# Hardware-Software Co-design of QRD-RLS Algorithm with Microblaze Soft Core Processor

Nupur Lodha, Nivesh Rai, Rahul Dubey, and Hrishikesh Venkataraman

Dhirubhai Ambani Institute of Information and Communication Technology
Gandhinagar, Gujarat, India
{nupur\_lodha,nivesh\_r,rahul\_dubey}@daiict.ac.in,
hrishikesh@ieee.org
http://www.daiict.ac.in

Abstract. This paper presents the implementation of QR Decomposition based Recursive Least Square (QRD-RLS) algorithm on Field Programmable Gate Arrays (FPGA). The design is based on hardware-software co-design. The hardware part consists of a custom peripheral that solves the part of the algorithm with higher computational costs and the software part consists of an embedded soft core processor that manages the control functions and rest of the algorithm. The use of Givens Rotation and Systolic Arrays make this architecture suitable for FPGA implementation. Moreover, the speed and flexibility of FPGAs render them viable for such computationally intensive application. The system has been implemented on Xilinx Spartan 3E FPGA with Microblaze soft core processor using Embedded Development Kit (EDK). The paper also presents the implementation results and their analysis.

**Keywords:** Hardware-Software Co-Design, QRD-RLS Algorithm, FPGA, Givens Rotation, Systolic Array.

### 1 Introduction

Adaptive signal processing plays an important role in broadband wireless communications with very high signal transmission rates. The process of calculating adaptive weights for such environments can be computationally very demanding task, as bandwidth of the order of megahertz is required. A processor that can estimate the parameters related to the communication channels on a real time basis is necessary in such applications. QR based Recursive Least Square (RLS) is a well established technique for solving the Least Mean Squares (LMS) problem by calculating adaptive weights and is extensively used in applications like Adaptive Beamforming, Multiple-Input-Multiple-Output (MIMO) and Software Defined Radio (SDR) [1][2].

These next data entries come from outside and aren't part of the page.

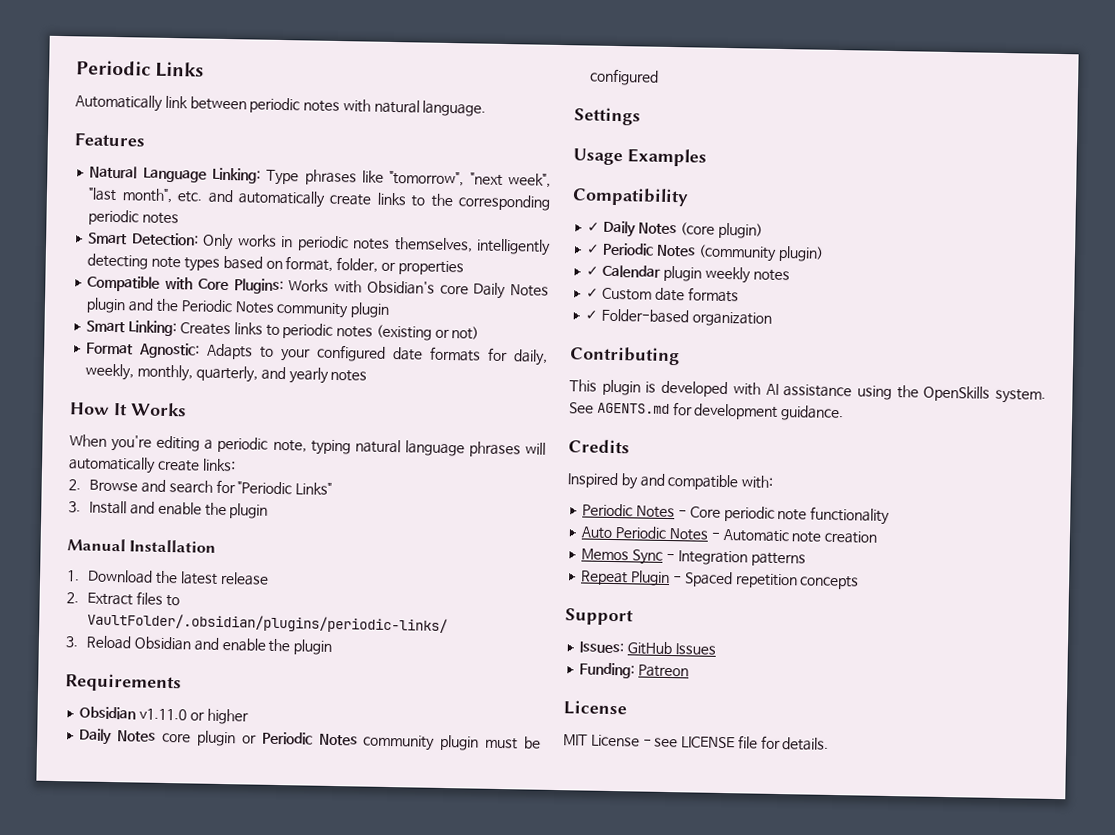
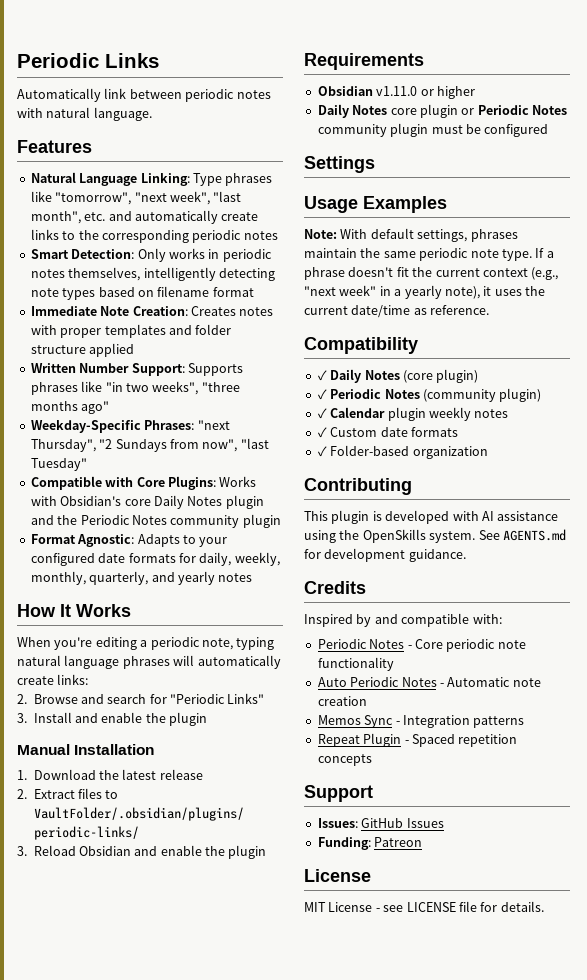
- Smart Detection: Only works in periodic notes themselves, intelligently detecting note types based on format, folder, or properties
+ Smart Detection: Only works in periodic notes themselves, intelligently detecting note types based on filename format
+ Immediate Note Creation: Creates notes with proper templates and folder structure applied
+ Written Number Support: Supports phrases like "in two weeks", "three months ago"
+ Weekday-Specific Phrases: "next Thursday", "2 Sundays from now", "last Tuesday"
- Smart Linking: Creates links to periodic notes (existing or not)
+ Note: With default settings, phrases maintain the same periodic note type. If a phrase doesn't fit the current context (e.g., "next week" in a yearly note), it uses the current date/time as reference.

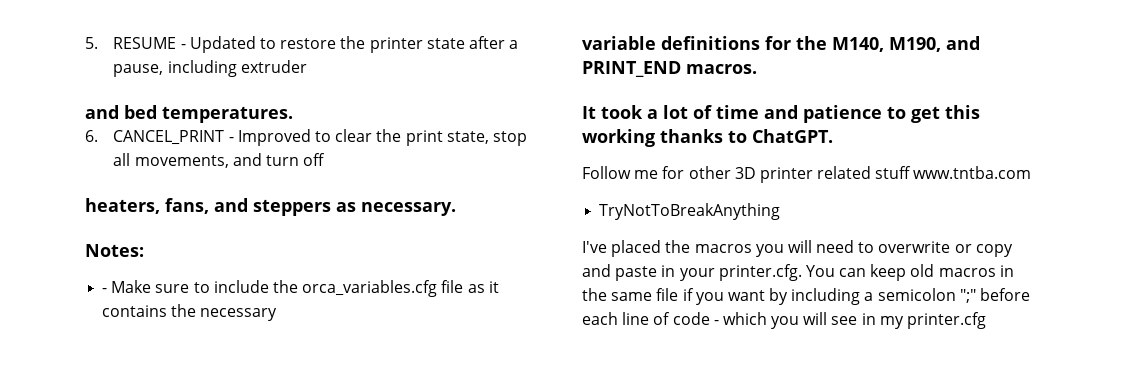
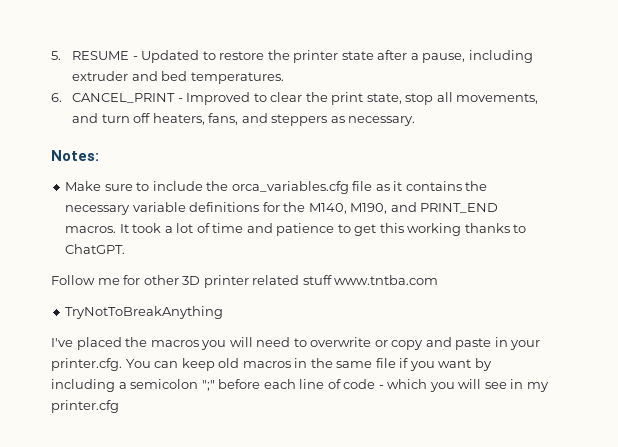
- 5. RESUME - Updated to restore the printer state after a pause, including extruder
- and bed temperatures.
+ 5. RESUME - Updated to restore the printer state after a pause, including extruder and bed temperatures.
- 6. CANCEL_PRINT - Improved to clear the print state, stop all movements, and turn off
- heaters, fans, and steppers as necessary.
+ 6. CANCEL_PRINT - Improved to clear the print state, stop all movements, and turn off heaters, fans, and steppers as necessary.
- - Make sure to include the orca_variables.cfg file as it contains the necessary
- variable definitions for the M140, M190, and PRINT_END macros.
- It took a lot of time and patience to get this working thanks to ChatGPT.
+ Make sure to include the orca_variables.cfg file as it contains the necessary variable definitions for the M140, M190, and PRINT_END macros. It took a lot of time and patience to get this working thanks to ChatGPT.

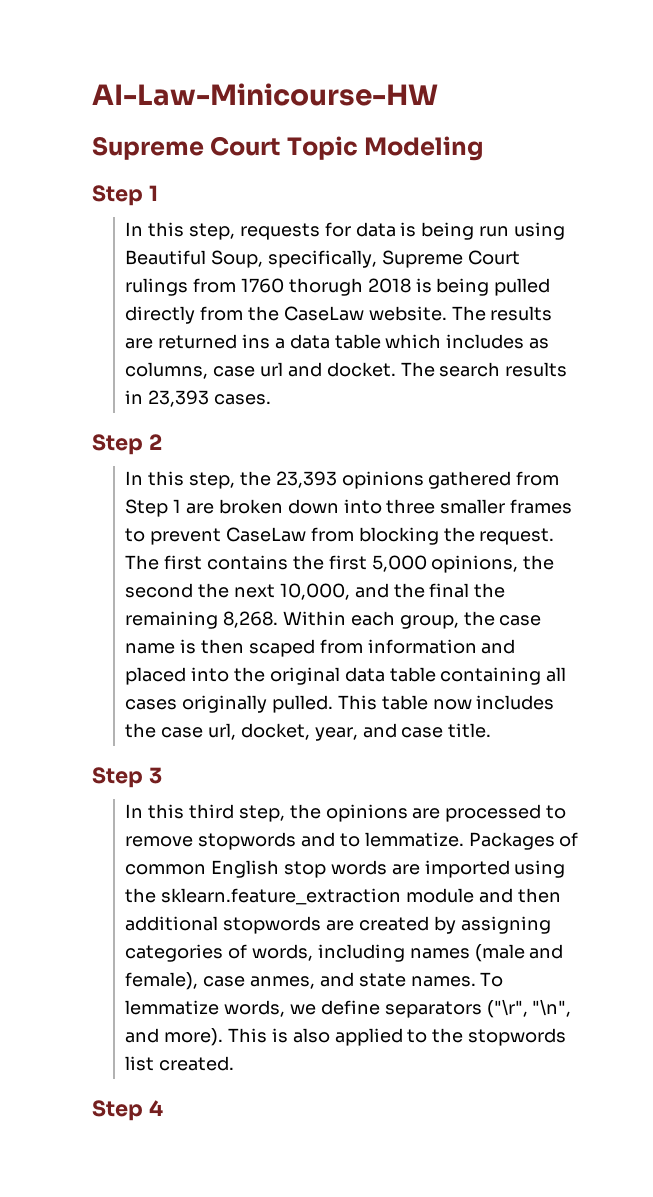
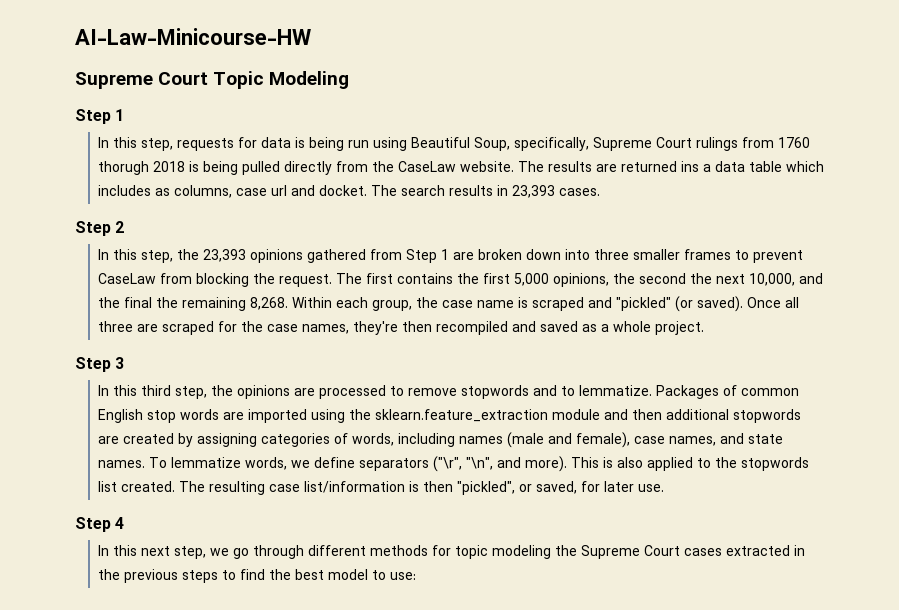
- Within each group, the case name is then scaped from information and placed into the original data table containing all cases originally pulled. This table now includes the case url, docket, year, and case title.
+ Within each group, the case name is scraped and "pickled" (or saved). Once all three are scraped for the case names, they're then recompiled and saved as a whole project.
- Packages of common English stop words are imported using the sklearn.feature_extraction module and then additional stopwords are created by assigning categories of words, including names (male and female), case anmes, and state names.
+ Packages of common English stop words are imported using the sklearn.feature_extraction module and then additional stopwords are created by assigning categories of words, including names (male and female), case names, and state names.
- This is also applied to the stopwords list created.
+ This is also applied to the stopwords list created. The resulting case list/information is then "pickled", or saved, for later use.
  Step 4
+ In this next step, we go through different methods for topic modeling the Supreme Court cases extracted in the previous steps to find the best model to use:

There is a considerable research devoted to algorithms and VLSI architectures for RLS filtering [3-6], with the aim of reducing computational complexity. Much of this work has been concentrated on calculating the inverse of a matrix, in a more stable and less computational manner rather than simple matrix inversion

[1]. The standard RLS algorithm recursively updates the weights using the matrix inversion lemma. A commonly used alternative solution performs a set of orthogonal rotations on the incoming data thereby transforming the over specified rectangular data matrix into an upper triangular form. The weights are then obtained by back substitution. This method is known as QR decomposition based RLS. It enables the matrix to be retriangularised when new inputs are present, without the need to perform triangularisation from scratch [1]. Good numerical performance is achieved by performing the algorithm using Givens Rotation. An efficient implementation of RLS algorithm achieves much faster convergence than the LMS algorithm; however its complexity increases in proportion to the square of the number of parameters to be estimated [7]. To circumvent this problem our architecture is based on a pipelining technique referred to as systolic array.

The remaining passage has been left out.